Home > Threat descriptions >

Suspicious:W32/Malware!DeepGuard

Classification

Category: Malware

Type: Suspicious

Aliases: Suspicious:W32, Suspicious:W32/Malware!DeepGuard

Summary


This detection from the DeepGuard behavioral analysis engine has identified a file or program with behavior that resembles known malware. This may indicate that either the file itself is harmful, or that it was altered by an infection present on the system.

Removal


Automatic action

Based on the settings of your F-Secure security product, it will either block or quarantine the suspect file or application, or ask you for a desired action.

Allow blocked files and exclude files from scanning

If you are confident that you are aware of the risks involved in using the program and consent to its use, you may choose to allow the program to run. You can also change the settings of the F-Secure security product to exclude it from further scanning. Note: you need administrative rights to change the settings.

Knowledge Base

Find the latest advice in our Community Knowledge Base.

About the product

See the manual for your F-Secure product on the Help Center.

Contact Support

Chat with or call an expert for help.

Submit a sample

Submit a file or URL for further analysis.

Technical Details


DeepGuard is a behavioral analysis engine that monitors the actions performed by files or programs to detect any potentially harmful activity. DeepGuard analyzes the changes the file or program tries to make, and based on this behavior, decides how likely it is to be harmful.

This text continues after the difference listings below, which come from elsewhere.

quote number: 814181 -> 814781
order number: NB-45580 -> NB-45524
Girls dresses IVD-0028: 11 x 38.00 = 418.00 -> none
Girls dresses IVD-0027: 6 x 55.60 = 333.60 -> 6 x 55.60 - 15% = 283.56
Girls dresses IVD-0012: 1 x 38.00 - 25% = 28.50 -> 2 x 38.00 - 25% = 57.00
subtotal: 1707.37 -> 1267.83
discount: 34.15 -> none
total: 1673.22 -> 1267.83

This detection indicates that an application is attempting to make potentially harmful system changes. These may include:

  • System setting (Windows registry) changes,
  • Attempts to turn off important system programs, for example, security programs like this product, and
  • Attempts to edit important system files.

Depending on the severity of the attempted change, DeepGuard will either display a message notifying you about the suspicious activity and asking if it should be allowed to proceed, or block the behavior entirely.

If you are confident that you are aware of the risks involved in using the program and consent to its use, you may choose to allow the program to run. You can also change the settings of the F-Secure security product to exclude it from further scanning. Note: you need administrative rights to change the settings.